The Court rejected the whining hardship defense and granted the injunction, with some pretty powerful words on discrimination:

The injury to the plaintiffs and those persons represented by the Colorado Cross-Disability Coalition is that when they patronize this restaurant, they must suffer the indignity of discriminatory treatment by their exclusion from 840 square feet of the dining area solely because they use wheelchairs. The elimination of that discriminatory treatment goes to the very purpose of the ADA and it can only be remedied by requiring such modification to those areas as to make them accessible to wheelchairs.

More drama ensued, as it turned out*** that the owners had received funding from the City of Denver, promised to bring the premises into compliance with a variety of applicable codes, and then [apparently] [allegedly] didn’t. So the City shut down El Diablo and Sketch, the bar next door, for code violations. Even more drama ensued, this time between El Diablo and the City, culminating with the owner filing for bankruptcy.
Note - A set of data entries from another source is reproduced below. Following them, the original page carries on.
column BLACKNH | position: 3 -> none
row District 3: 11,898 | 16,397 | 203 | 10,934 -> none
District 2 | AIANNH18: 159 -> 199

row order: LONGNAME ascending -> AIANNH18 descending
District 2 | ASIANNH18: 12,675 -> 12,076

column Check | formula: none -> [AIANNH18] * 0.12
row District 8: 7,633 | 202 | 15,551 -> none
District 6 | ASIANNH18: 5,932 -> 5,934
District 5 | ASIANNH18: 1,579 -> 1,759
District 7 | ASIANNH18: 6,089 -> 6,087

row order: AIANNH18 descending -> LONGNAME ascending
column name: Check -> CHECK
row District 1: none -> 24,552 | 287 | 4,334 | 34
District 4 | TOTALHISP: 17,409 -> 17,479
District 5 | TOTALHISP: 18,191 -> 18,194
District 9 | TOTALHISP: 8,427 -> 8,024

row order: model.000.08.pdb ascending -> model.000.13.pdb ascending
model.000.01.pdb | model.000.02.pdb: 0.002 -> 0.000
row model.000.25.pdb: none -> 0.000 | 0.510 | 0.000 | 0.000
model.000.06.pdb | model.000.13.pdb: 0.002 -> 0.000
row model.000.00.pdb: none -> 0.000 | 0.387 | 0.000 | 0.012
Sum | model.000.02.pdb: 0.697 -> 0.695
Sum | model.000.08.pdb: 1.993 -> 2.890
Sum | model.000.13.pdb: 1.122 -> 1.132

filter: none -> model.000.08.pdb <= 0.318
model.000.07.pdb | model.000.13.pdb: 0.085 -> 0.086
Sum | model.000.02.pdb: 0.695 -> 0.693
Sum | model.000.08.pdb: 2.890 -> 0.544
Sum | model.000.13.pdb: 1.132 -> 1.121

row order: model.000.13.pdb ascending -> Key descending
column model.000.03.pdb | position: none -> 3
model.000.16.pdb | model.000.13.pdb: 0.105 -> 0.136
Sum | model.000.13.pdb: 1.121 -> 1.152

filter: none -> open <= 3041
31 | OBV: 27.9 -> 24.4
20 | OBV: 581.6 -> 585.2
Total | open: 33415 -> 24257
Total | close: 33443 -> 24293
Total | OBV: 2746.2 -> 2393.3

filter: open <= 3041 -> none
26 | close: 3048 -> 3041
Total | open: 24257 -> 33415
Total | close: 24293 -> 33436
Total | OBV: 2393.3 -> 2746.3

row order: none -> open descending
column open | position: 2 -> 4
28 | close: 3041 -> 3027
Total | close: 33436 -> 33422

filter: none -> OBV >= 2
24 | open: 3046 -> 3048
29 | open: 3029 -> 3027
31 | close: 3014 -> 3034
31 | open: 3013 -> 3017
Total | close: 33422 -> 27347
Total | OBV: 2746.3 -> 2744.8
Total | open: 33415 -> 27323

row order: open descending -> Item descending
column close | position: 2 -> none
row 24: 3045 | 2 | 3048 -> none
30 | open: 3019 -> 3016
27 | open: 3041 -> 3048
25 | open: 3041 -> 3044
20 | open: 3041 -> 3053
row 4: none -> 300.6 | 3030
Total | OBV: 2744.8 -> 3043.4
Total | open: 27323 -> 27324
When a company files for bankruptcy, it has to tell the court and the public who its major creditors are. A review of the owner’s public (did I mention public?) bankruptcy filing revealed this, from the folks who complained that it would be a hardship to provide access to the raised areas they created when they renovated the restaurant.

Page-from-2012-12-14-1-Voluntary-Pet

The defendant, while complaining about hardship and refusing to consider installing a ramp — or even spending the money to hire an architect to analyze the feasibility of a ramp — owed the attorneys on that very case $318,455.53. We can probably assume that the defendant had been paying those lawyers for at least part of the case before it stopped paying them, so this over-$300,000 debt is likely only part of the legal fees the owner had decided to spend to fight against what would almost certainly be a far less expensive solution, one that would integrate people who use wheelchairs into the restaurant.

And of course, think how cheap it would have been to comply with the ADA in the first place!

**********

*Yes, we were suing The Devil. Many of you plaintiffs’ lawyers probably often *think* your opponent is The Devil, but ours actually was.

**I’ve previously blogged about one of the dramas: the defendant’s accusation that CCDC was defaming them by posting publicly-available legal pleadings on its website.

*** Please pay attention, journalism students, to the way it should be done. The Westword article at the link contains these gems of impartiality:

Danger. That’s the sign on the door of Sketch, which is supposed to host an opening for a showing of 9News reporter Kirk Montgomery’s photographs tonight.

and this, by the column’s author, a lion in the field of journalism here in Denver:

A few hours ago, I was sitting in [the owner’s] office on the second floor, which didn’t seem to pose any immediate hazard to me … except that [he] was about to blow his top.